*THE PROBLEM*.
Which lines of the entries below run from the one holding "quote number: 2024-Q-005 -> 2024-Q-006" to the one holding "total: 2806.35 -> 3444.58", inclusive? Set down exactly those lines and no others.

+++ SOURCE DATA +++

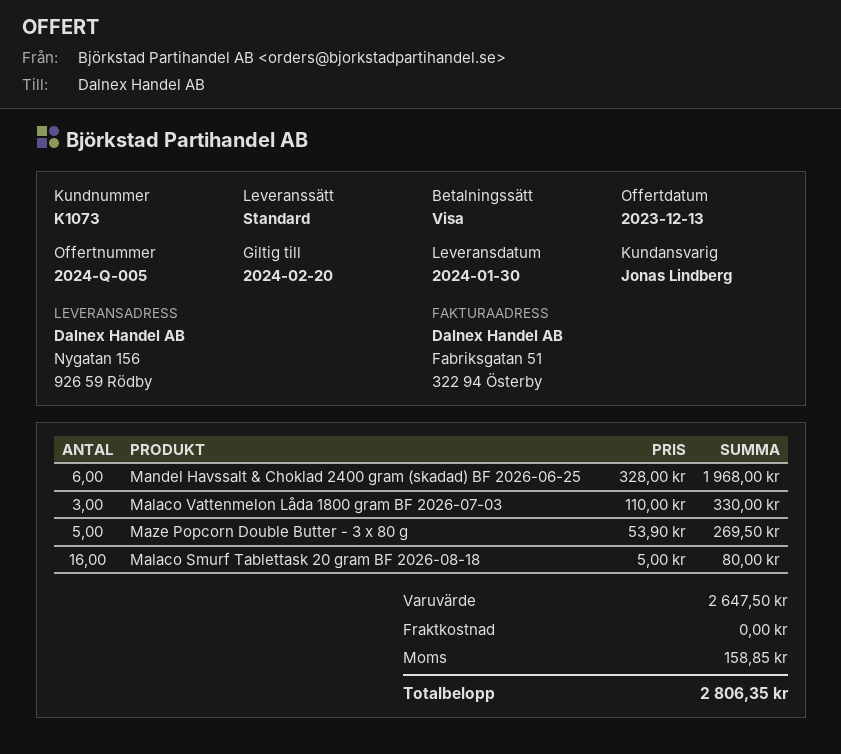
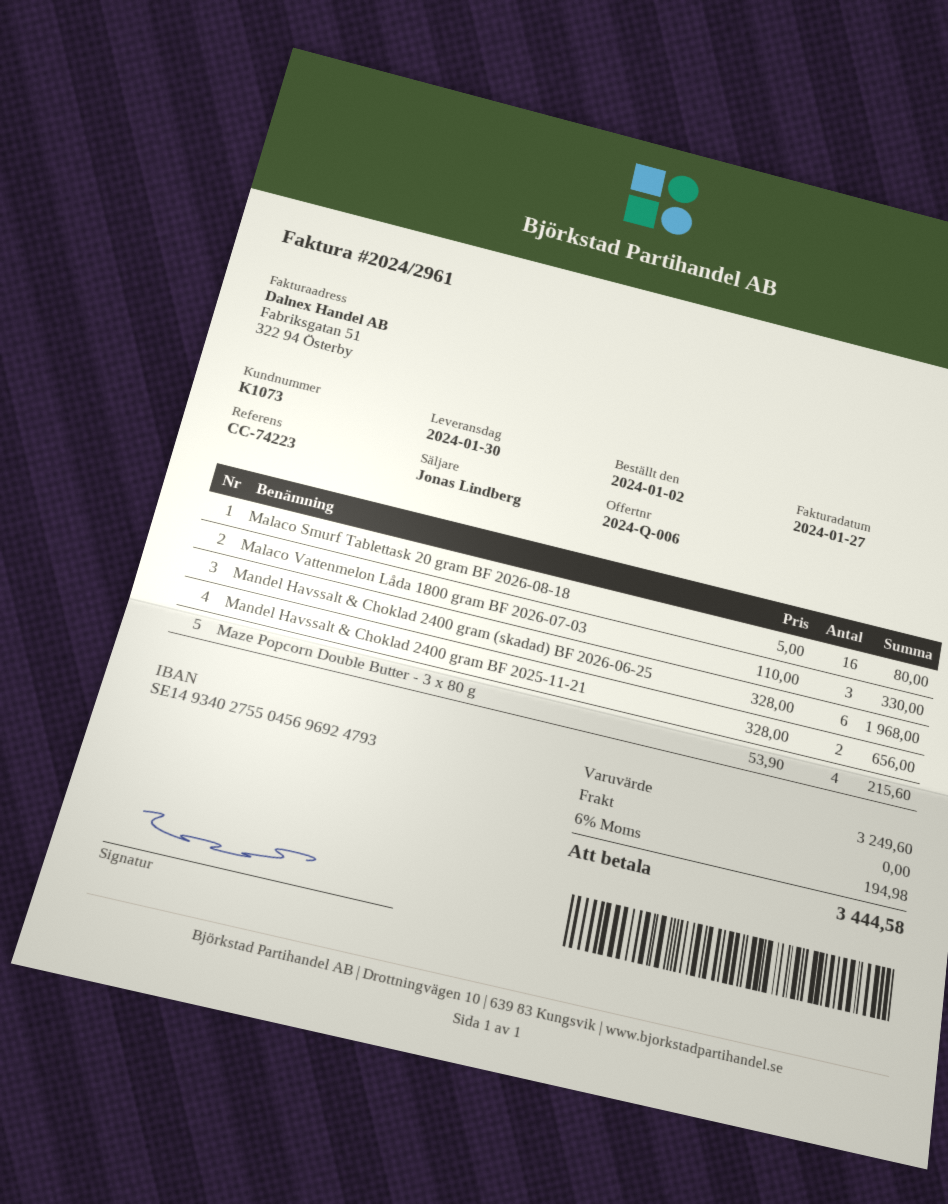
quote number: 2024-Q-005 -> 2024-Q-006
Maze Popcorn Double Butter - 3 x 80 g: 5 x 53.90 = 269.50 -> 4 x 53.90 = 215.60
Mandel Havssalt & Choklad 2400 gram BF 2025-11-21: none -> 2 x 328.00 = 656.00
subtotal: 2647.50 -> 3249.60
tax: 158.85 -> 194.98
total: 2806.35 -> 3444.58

+++
+++ SOURCE DATA +++

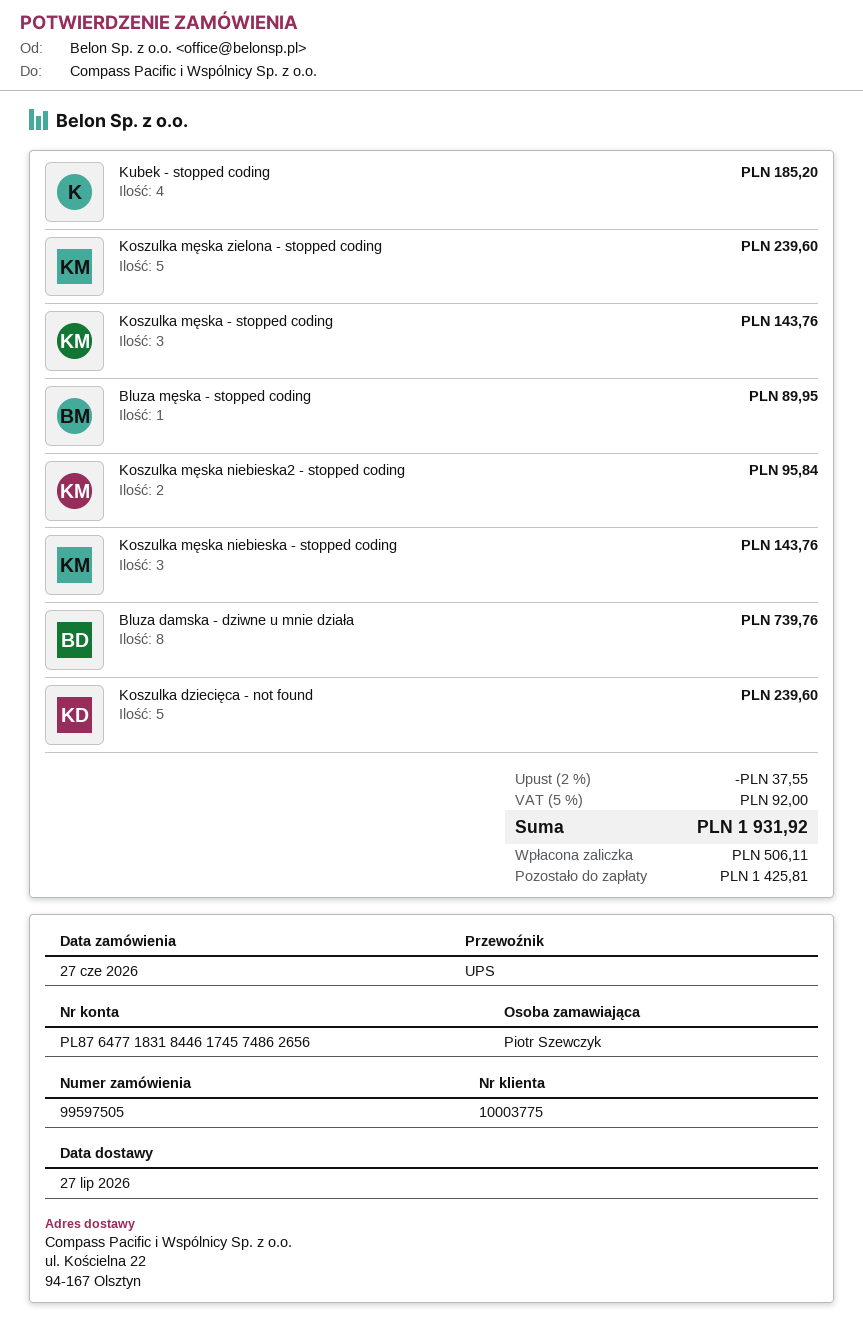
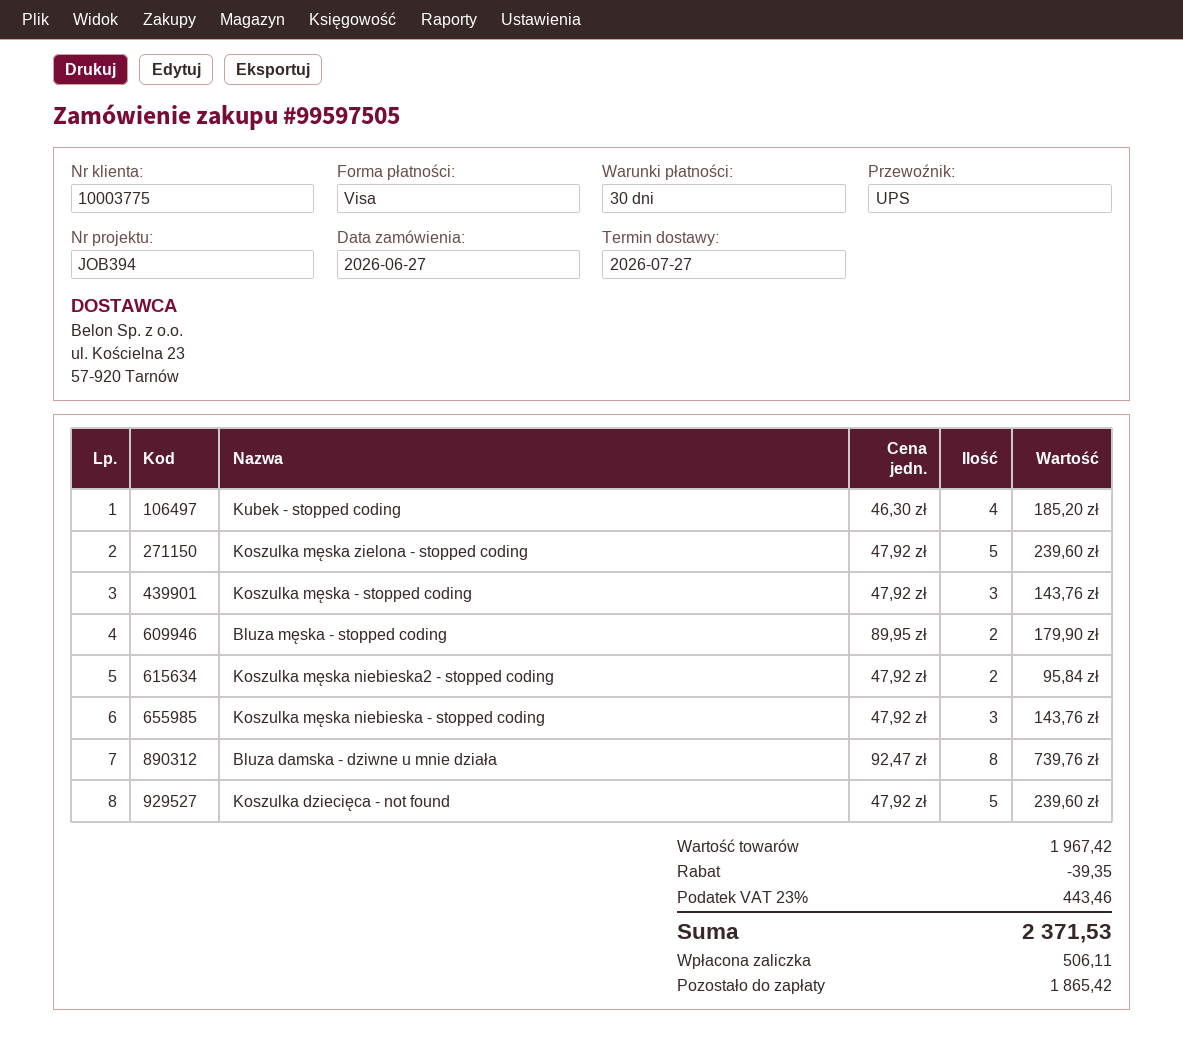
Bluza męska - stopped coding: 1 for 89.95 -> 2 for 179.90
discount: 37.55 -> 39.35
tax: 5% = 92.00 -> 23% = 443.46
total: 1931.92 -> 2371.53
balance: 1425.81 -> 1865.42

+++
+++ SOURCE DATA +++

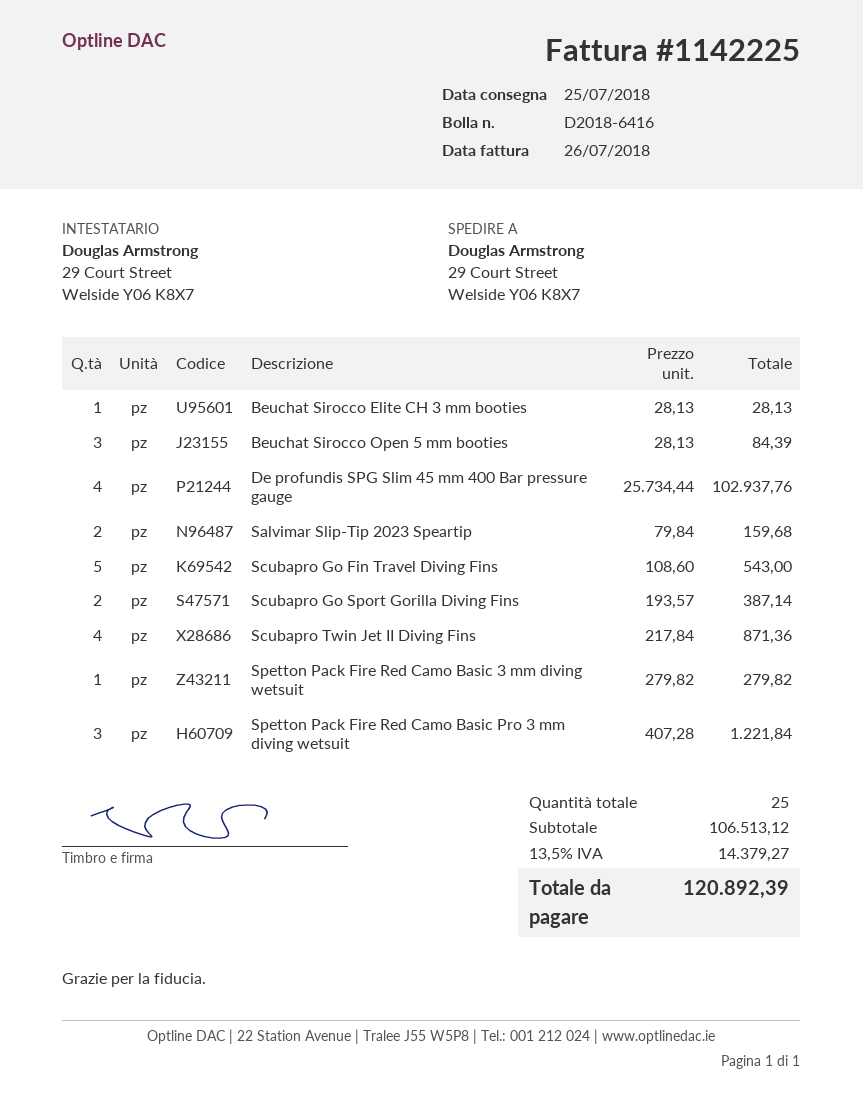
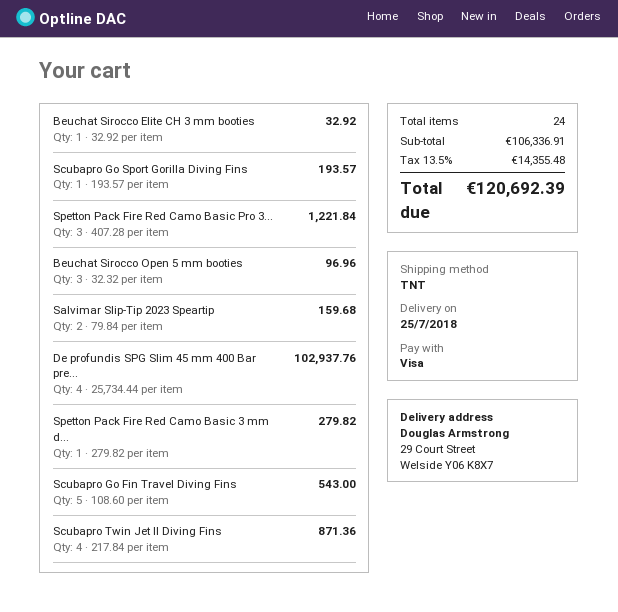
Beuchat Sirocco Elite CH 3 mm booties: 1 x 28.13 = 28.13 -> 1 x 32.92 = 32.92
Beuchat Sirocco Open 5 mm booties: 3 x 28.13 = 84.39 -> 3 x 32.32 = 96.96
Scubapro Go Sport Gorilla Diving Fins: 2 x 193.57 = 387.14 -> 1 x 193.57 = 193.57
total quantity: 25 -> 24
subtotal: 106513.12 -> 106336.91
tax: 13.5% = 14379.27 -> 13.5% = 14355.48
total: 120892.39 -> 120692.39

+++

*SOLUTION FOR THIS EXERCISE*.
quote number: 2024-Q-005 -> 2024-Q-006
Maze Popcorn Double Butter - 3 x 80 g: 5 x 53.90 = 269.50 -> 4 x 53.90 = 215.60
Mandel Havssalt & Choklad 2400 gram BF 2025-11-21: none -> 2 x 328.00 = 656.00
subtotal: 2647.50 -> 3249.60
tax: 158.85 -> 194.98
total: 2806.35 -> 3444.58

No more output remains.